1. Field of the Invention
This invention relates to a method of estimating the angle of arrival of a signal at an antenna to an accuracy that is a small fraction of the antenna aperture beamwidth.
2. Background of the Invention
In the field of antenna design, it is known that the ratio of wavelength (WL) to antenna diameter (D), (wherein "antenna diameter" can refer to dimensions other than the diameter in the case of non-circular antennas as is well known in the art and generally is a function of the antenna area) determines the resolving power for that antenna, assuming a conventional approach.
Monopulse processing is an unconventional approach that has been used for several decades to improve the standard angular resolution limit of the antenna which is WL/D (measured in radians). Monopulse effectively divides the antenna aperture into segments. Multiple linear combinations of segment outputs are formed. Nonlinear operations on these linear combinations are performed. One output normally defines the elevation angle of arrival (AOA-el) of the signal relative to boresight and another output defines the azimuth angle of arrival (AOA-az) of the signal relative to boresight.
Consider a four quadrant aperture in accordance with the prior art, and assume the aperture quadrants are labelled A, B, C and D in a counterclockwise direction commencing with the upper left (FIG. 3) with the elevation direction being from quadrant B toward quadrant A or quadrant C toward quadrant D and the azimuth direction being from quadrant B toward quadrant C or quadrant A to quadrant D. Standard monopulse processing forms: a sum beam wherein sum=Real(A+B+C+D), an azimuth difference beam wherein DeltaAz=Imaginary((A+B)-(C+D)) and an elevation difference beam wherein DeltaEl=Imaginary((A+D)-(B+C)).

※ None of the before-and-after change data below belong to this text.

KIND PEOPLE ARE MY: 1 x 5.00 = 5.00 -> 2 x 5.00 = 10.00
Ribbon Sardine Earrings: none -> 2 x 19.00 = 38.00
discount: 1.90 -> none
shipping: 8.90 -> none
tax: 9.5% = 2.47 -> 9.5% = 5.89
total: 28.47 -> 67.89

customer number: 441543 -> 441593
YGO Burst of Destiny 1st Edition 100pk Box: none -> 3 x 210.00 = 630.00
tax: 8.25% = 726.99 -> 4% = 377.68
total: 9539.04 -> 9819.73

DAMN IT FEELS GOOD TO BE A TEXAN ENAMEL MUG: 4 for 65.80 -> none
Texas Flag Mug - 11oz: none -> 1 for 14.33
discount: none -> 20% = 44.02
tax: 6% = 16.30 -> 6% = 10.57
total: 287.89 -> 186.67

Signal detection is typically performed by amplitude testing the quantity Sum*SumConjugate where "Conjugate" has its standard mathematical meaning, namely that the imaginary portion of the signal is of opposite sign to the quantity which is not the conjugate.

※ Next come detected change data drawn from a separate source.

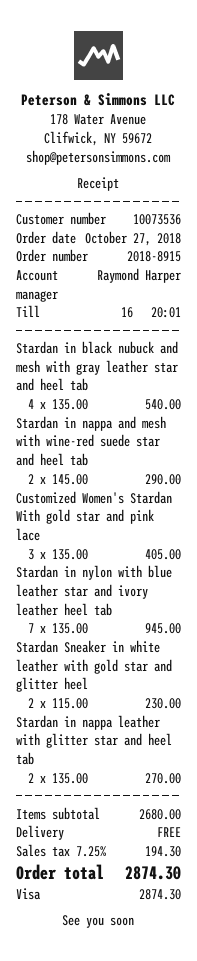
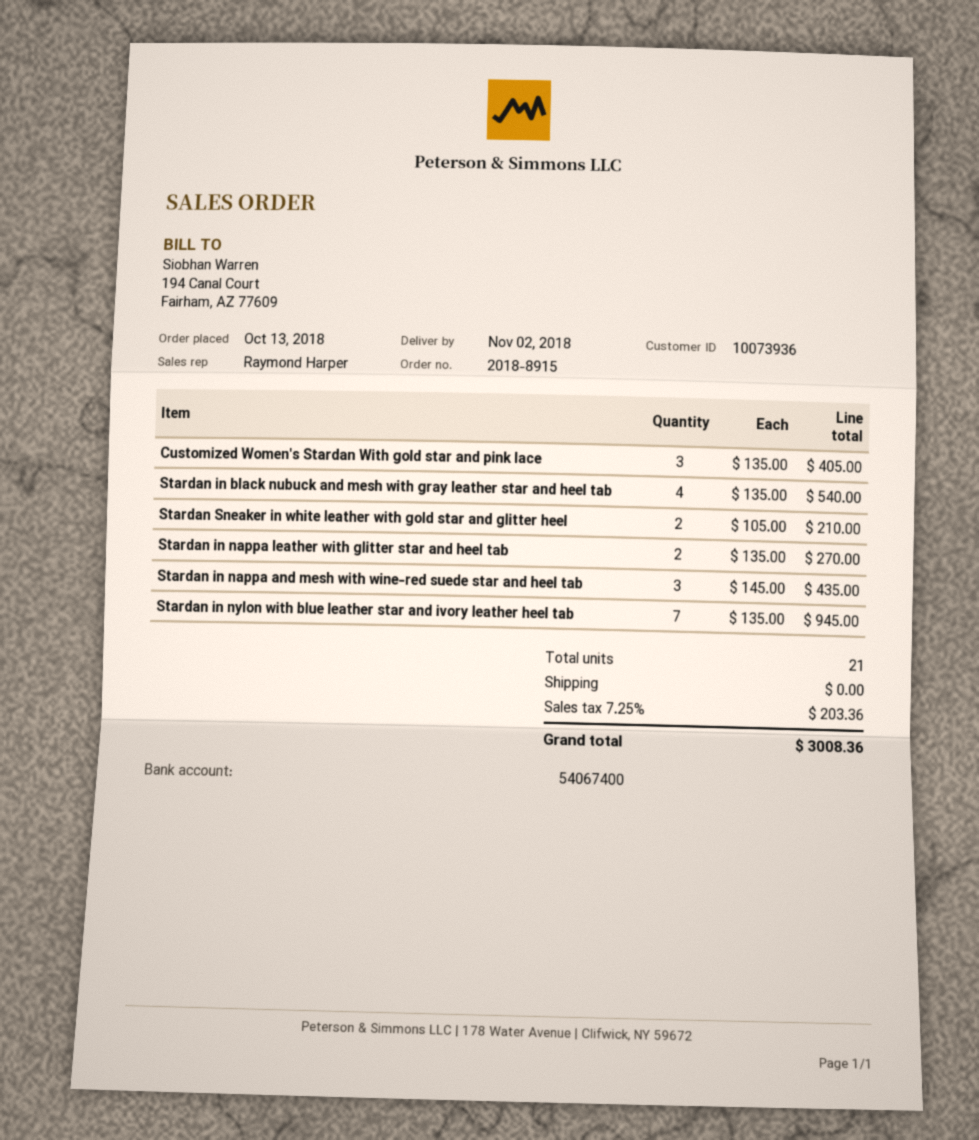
order date: 2018-10-27 -> 2018-10-13
customer number: 10073536 -> 10073936
Stardan in nappa and mesh with wine-red suede star and heel tab: 2 x 145.00 = 290.00 -> 3 x 145.00 = 435.00
Stardan Sneaker in white leather with gold star and glitter heel: 2 x 115.00 = 230.00 -> 2 x 105.00 = 210.00
tax: 7.25% = 194.30 -> 7.25% = 203.36
total: 2874.30 -> 3008.36

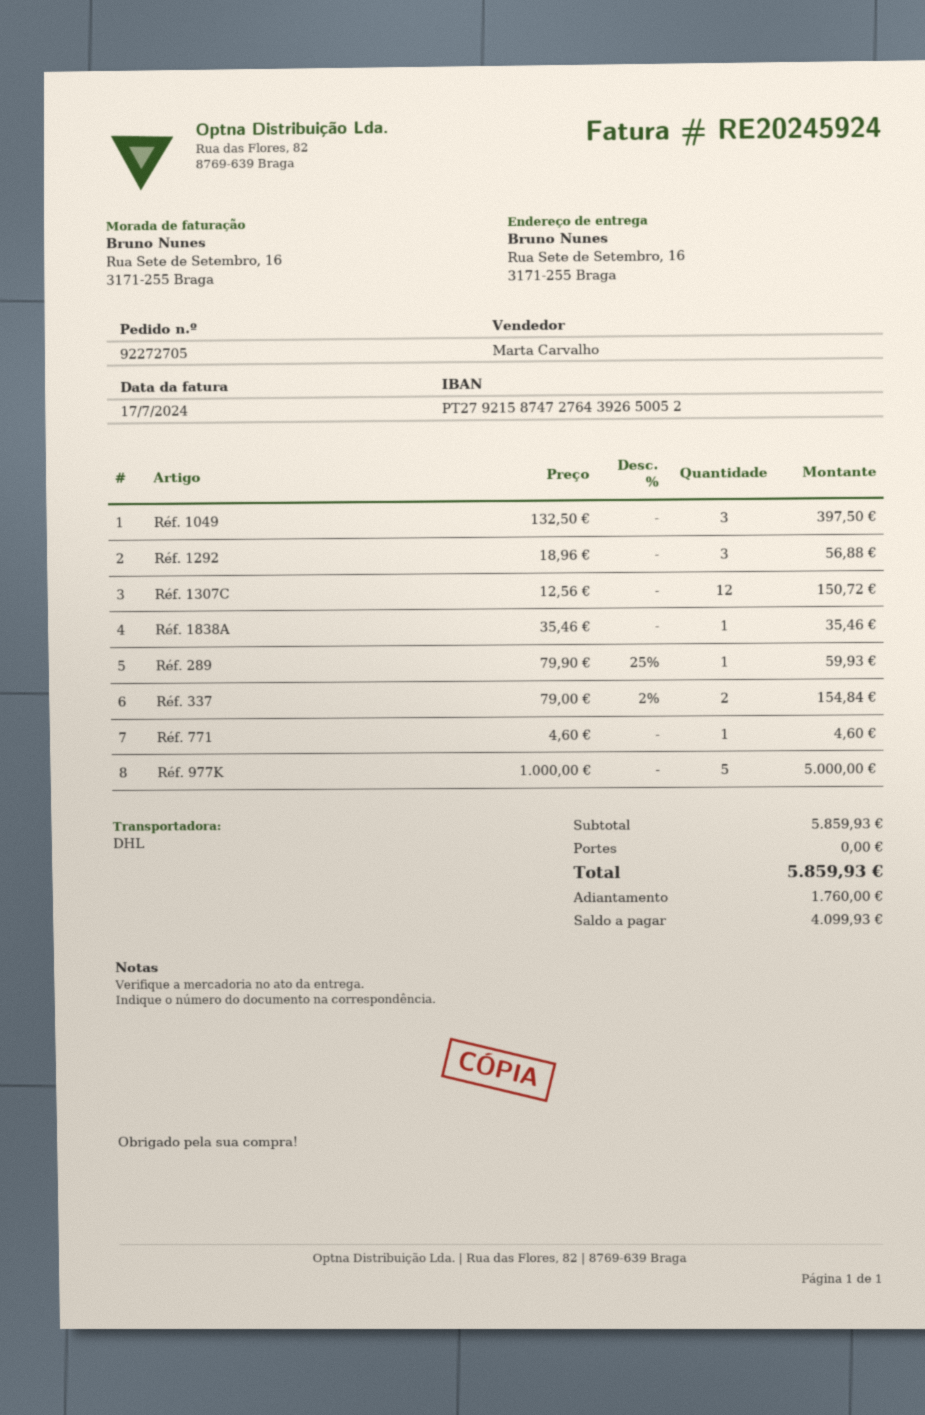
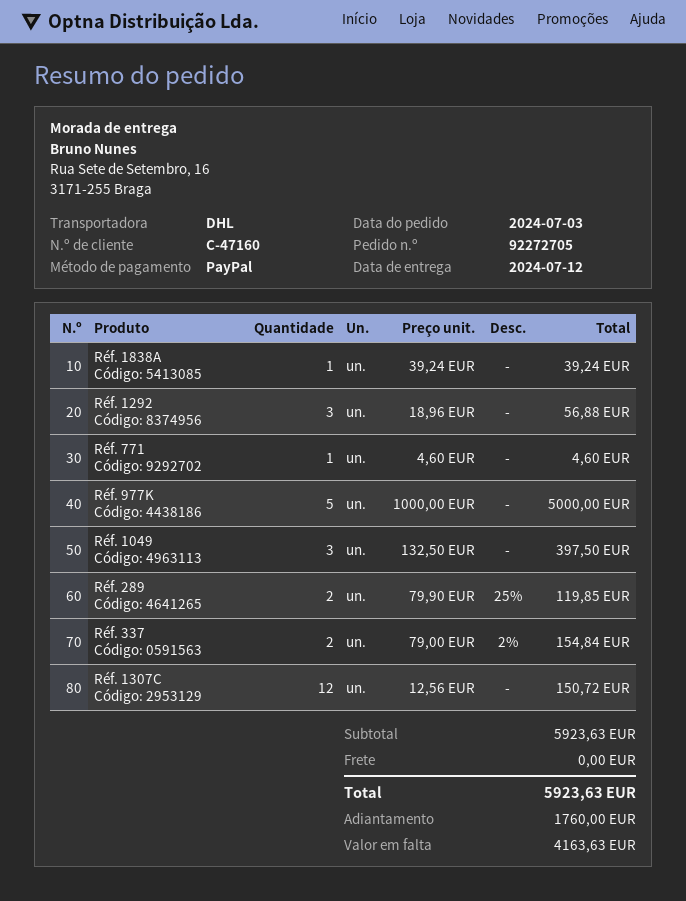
Réf. 1838A: 1 x 35.46 = 35.46 -> 1 x 39.24 = 39.24
Réf. 289: 1 x 79.90 - 25% = 59.93 -> 2 x 79.90 - 25% = 119.85
subtotal: 5859.93 -> 5923.63
total: 5859.93 -> 5923.63
balance: 4099.93 -> 4163.63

Azimuth angle estimation is computed as: AzEst=(DeltaAz*SumConjugate)/(Sum*SumConjugate) for amplitude monopulse, or as AzEst=arctangent (DeltaAz/Sum) for phase monopulse.
Elevation angle estimation is computed as: ElEst=(DeltaEl*SumConjugate)(Sum*SumConjugate) for amplitude monopulse, or as ElEst=arctangent (DeltaEl/Sum) for phase monopulse.
In standard monopulse processing, a division is required in order to estimate target angle of arrival (AOA) within the main beam. Usually, this requires that the signal to noise ratio (SNR) be upward of 10 dB to insure an extremely small probability of dividing by zero or a number close to zero.
The prior art systems which use the above described functions require an additional antenna in the array, an additional manifold and receiver channel or a separate array for the purpose of blanking or cancellation of sidelobes.